§ **Instructions to follow**
The required lines are those that contain "your"; pull them out of the data and copy them.

§ **Listed records**

* * *

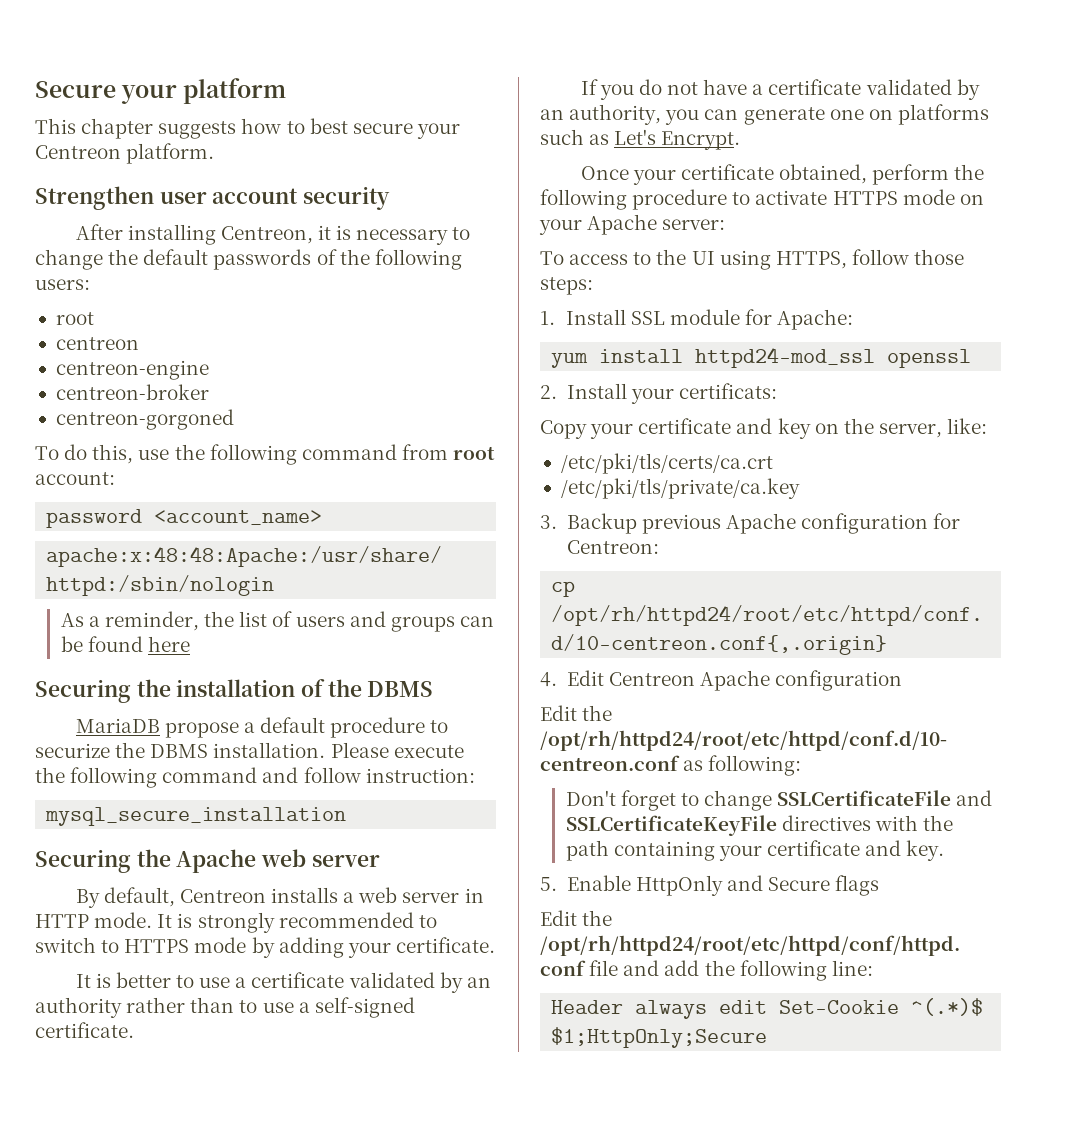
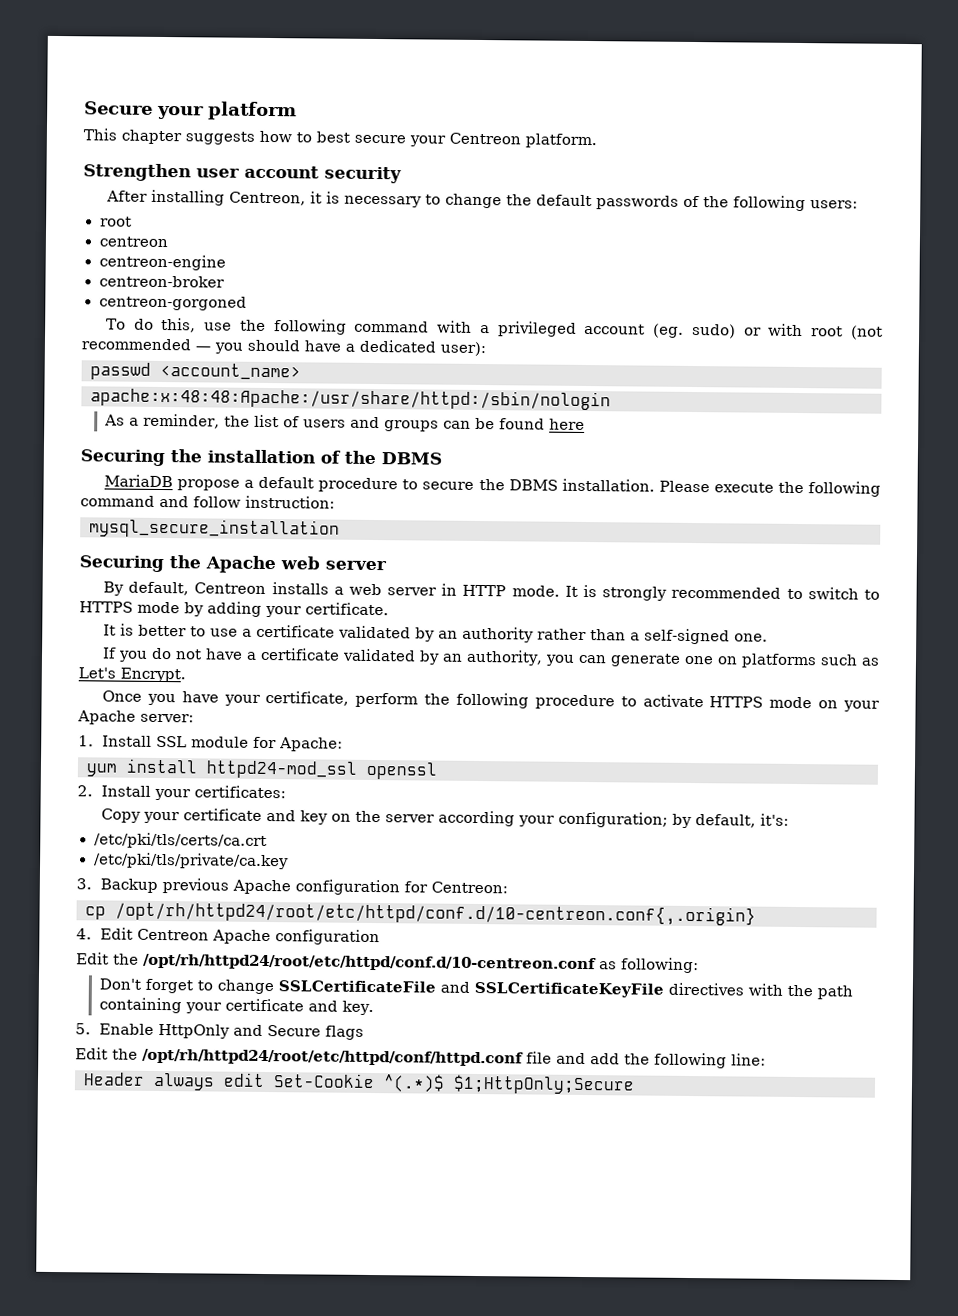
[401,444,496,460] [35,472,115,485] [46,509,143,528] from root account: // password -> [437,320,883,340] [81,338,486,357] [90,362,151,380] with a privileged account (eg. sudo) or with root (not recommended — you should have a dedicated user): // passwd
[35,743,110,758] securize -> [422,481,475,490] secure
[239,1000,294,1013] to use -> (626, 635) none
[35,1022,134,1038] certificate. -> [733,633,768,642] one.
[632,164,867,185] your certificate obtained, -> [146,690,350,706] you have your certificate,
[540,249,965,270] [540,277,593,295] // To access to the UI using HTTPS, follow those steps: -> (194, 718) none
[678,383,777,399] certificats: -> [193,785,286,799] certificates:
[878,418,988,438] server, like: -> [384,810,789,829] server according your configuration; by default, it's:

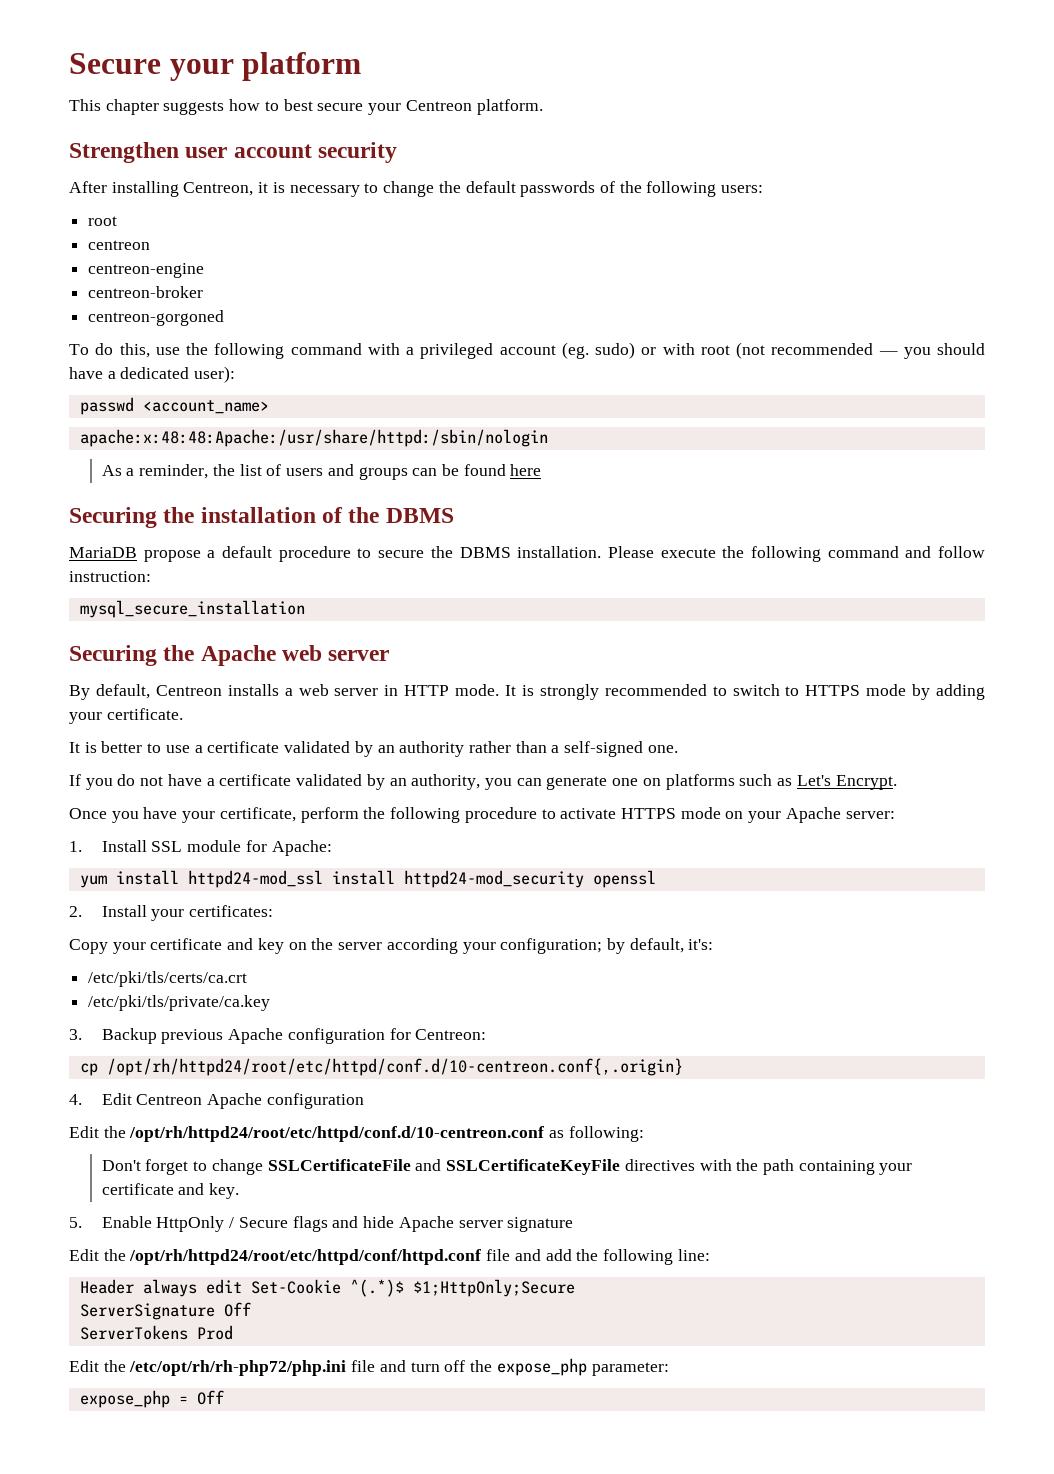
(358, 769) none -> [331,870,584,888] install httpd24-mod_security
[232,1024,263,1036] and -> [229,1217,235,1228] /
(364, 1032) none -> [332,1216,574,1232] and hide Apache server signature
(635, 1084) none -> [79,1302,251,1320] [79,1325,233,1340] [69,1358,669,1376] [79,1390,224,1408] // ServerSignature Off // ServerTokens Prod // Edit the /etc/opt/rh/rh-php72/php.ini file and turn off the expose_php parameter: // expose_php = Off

* * *

§ **Exercise answer**
[632,164,867,185] your certificate obtained, -> [146,690,350,706] you have your certificate,
[878,418,988,438] server, like: -> [384,810,789,829] server according your configuration; by default, it's:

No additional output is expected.